Esse senso de direção agora encontra condição mais propícia para gerar resultados, o que dependerá do convencimento do lado americano de que vale a pena investir numa parceria estratégica de longo prazo com o Brasil. É preciso que o governo lidere os esforços e a narrativa como forma de se posicionar de forma inteligente perante o governo e a opinião pública norte-americana.

Se ficar claro a todos os interlocutores que o Brasil é confiável, está disposto a se alinhar com os EUA em questões fundamentais de valores e interesses comuns, será possível remover barreiras e obter flexibilidades que demandam mudanças legais e regulatórias nos EUA (daí a importância do relacionamento com a multiplicidade de esferas decisórias e interlocutores acima mencionados).
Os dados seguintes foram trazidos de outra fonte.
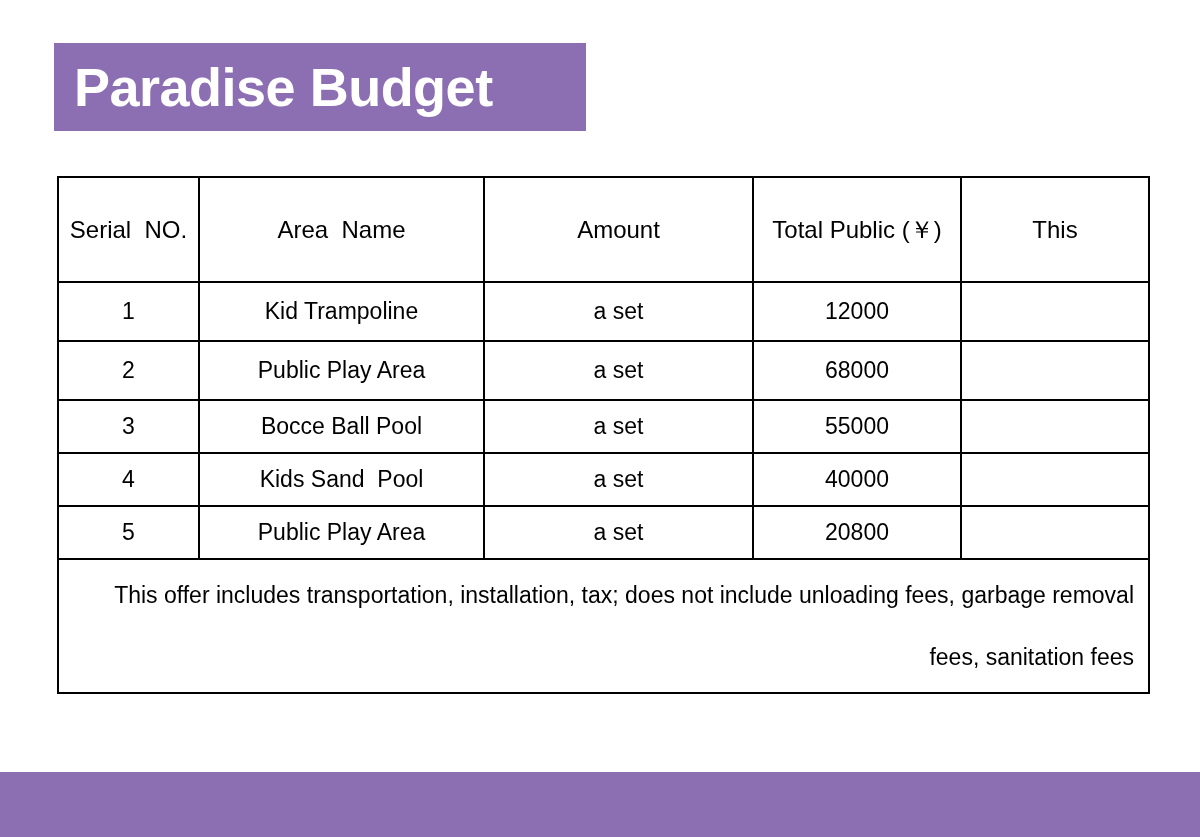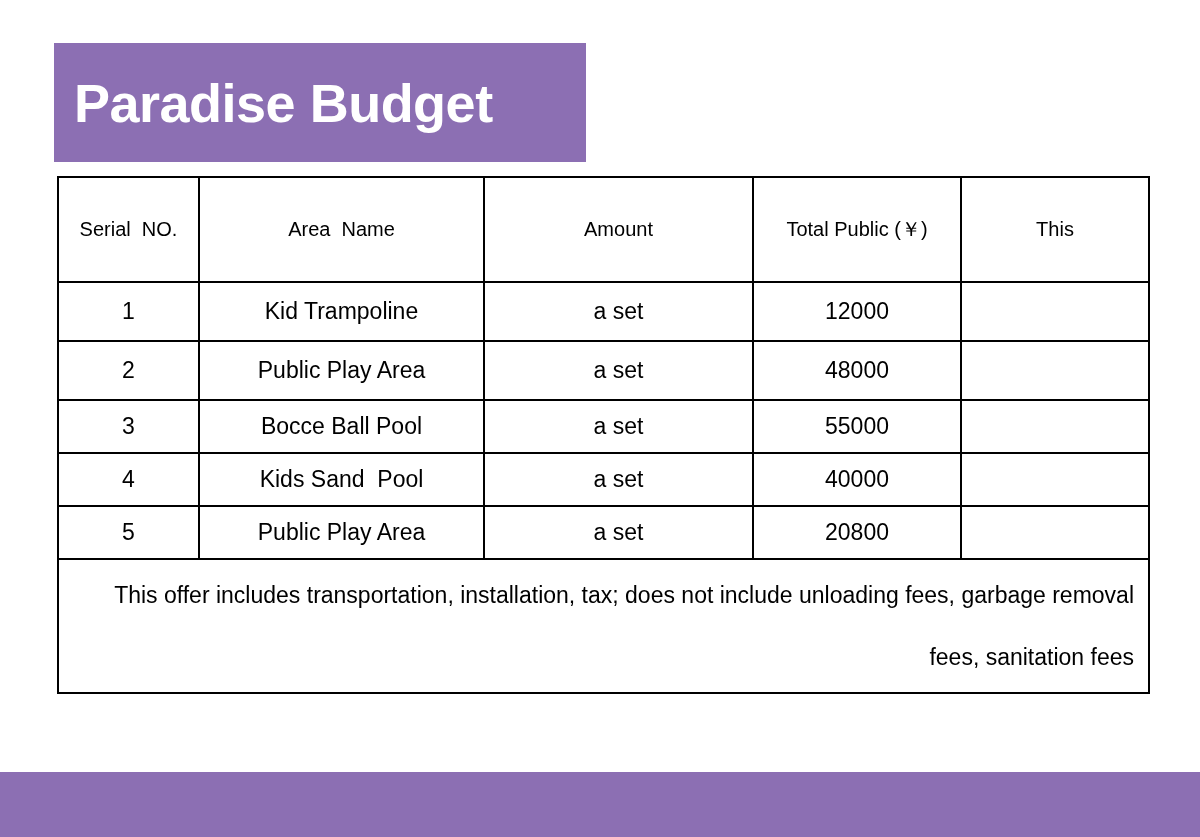--- a/index.html
+++ b/index.html
@@ -30,7 +30,7 @@
     left: 54px;
     top: 43px;
     width: 532px;
-    height: 119px;
+    height: 88px;
     background: #8C6FB3;
     display: flex;
     align-items: center;

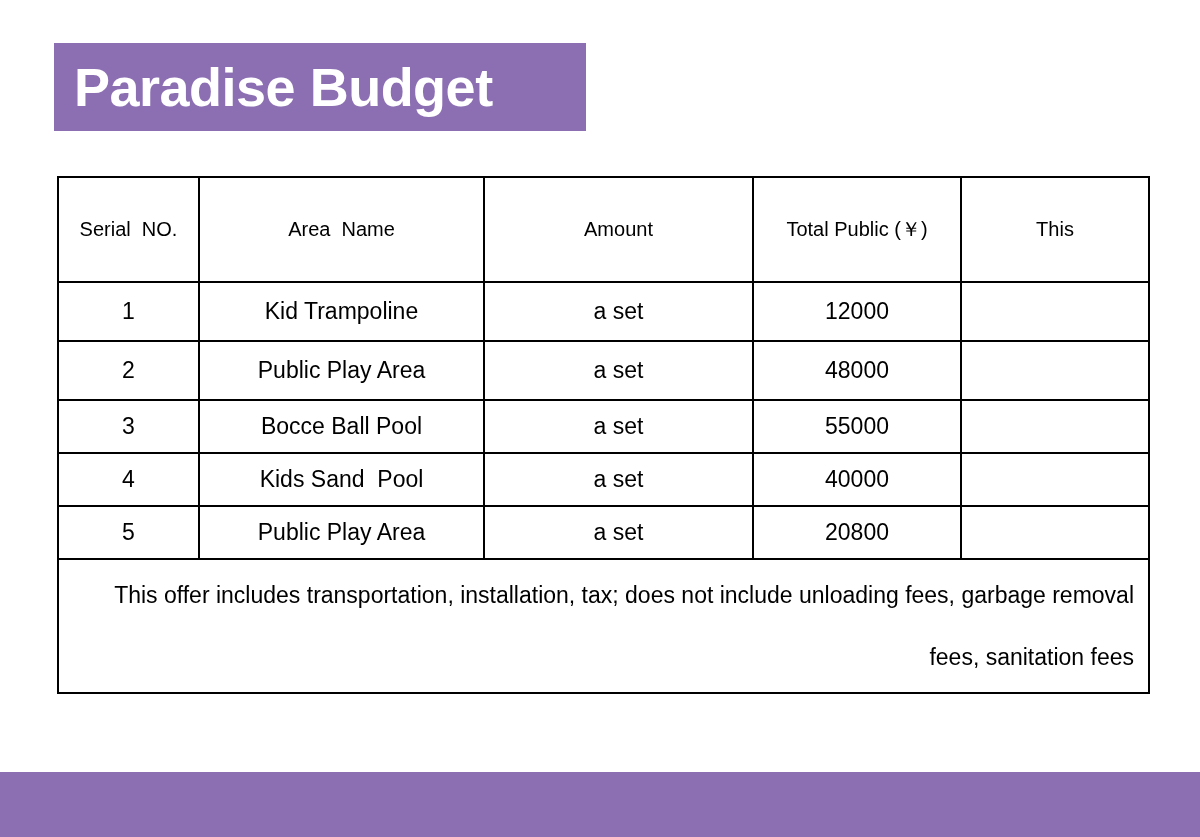--- a/index.html
+++ b/index.html
@@ -73,7 +73,7 @@
   .col-budget  { width: 208px; }
   .col-note    { width: 188px; }
 
-  .row-header td { height: 103px; font-size: 20px; }
+  .row-header td { height: 103px; font-size: 24px; }
   .row-item td   { height: 57px; }
   .row-item.tight td { height: 51px; }
   .row-total td  { height: 49px; }

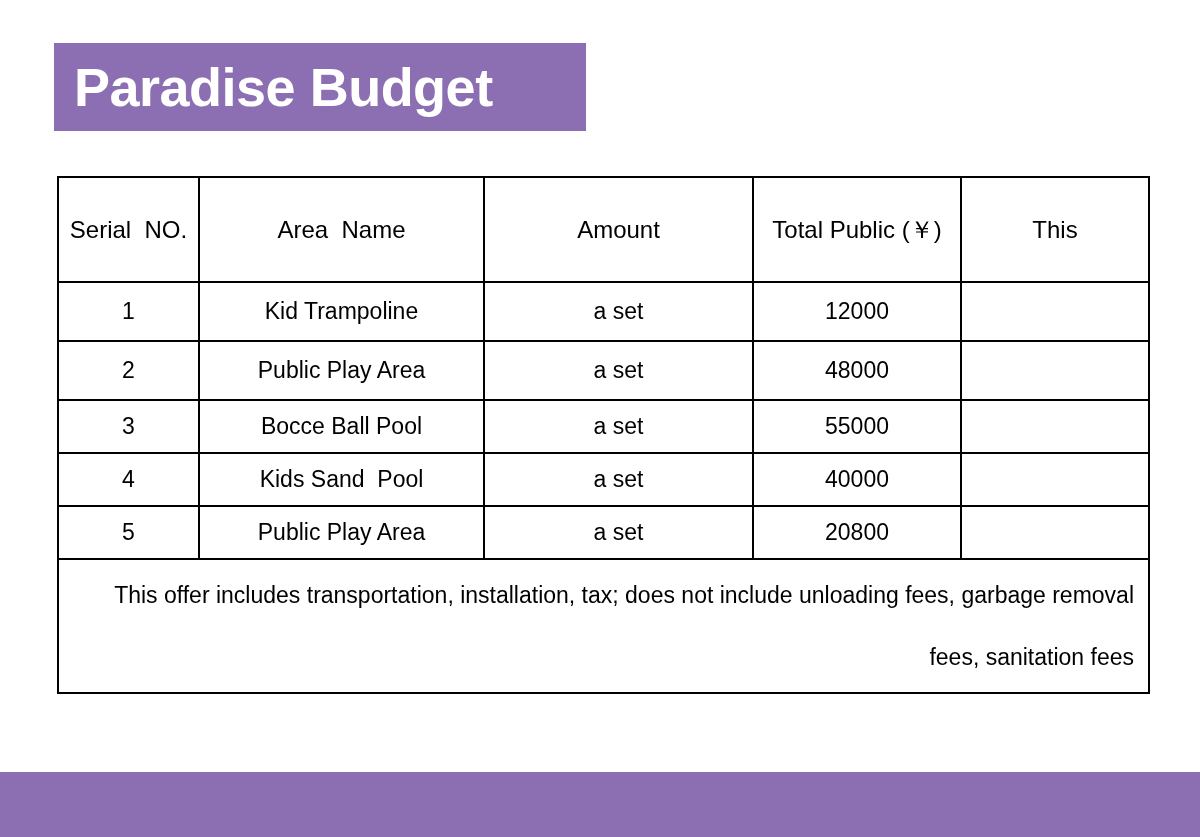--- a/index.html
+++ b/index.html
@@ -136,7 +136,7 @@
         <td>2</td>
         <td>Public Play Area</td>
         <td>a set</td>
-        <td>48000</td>
+        <td>68000</td>
         <td></td>
       </tr>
Os ganhos de uma relação madura com os Estados Unidos são inegáveis. Uma parceria bem construída, dentro um processo consistente, será algo muito benéfico para ambos os países e também para a região. A maior prova de que o Brasil chega amadurecido é o fato de estar disposto a dar este importante passo de forma coordenada, deixando para trás o antiamericanismo ideológico, atento aos pontos convergentes e ao potencial de benefícios que se abrem, que certamente serão responsáveis por desenhar uma relação verdadeiramente estratégica. Uma estratégia a favor do povo, do desenvolvimento e dos nossos legítimos valores nacionais.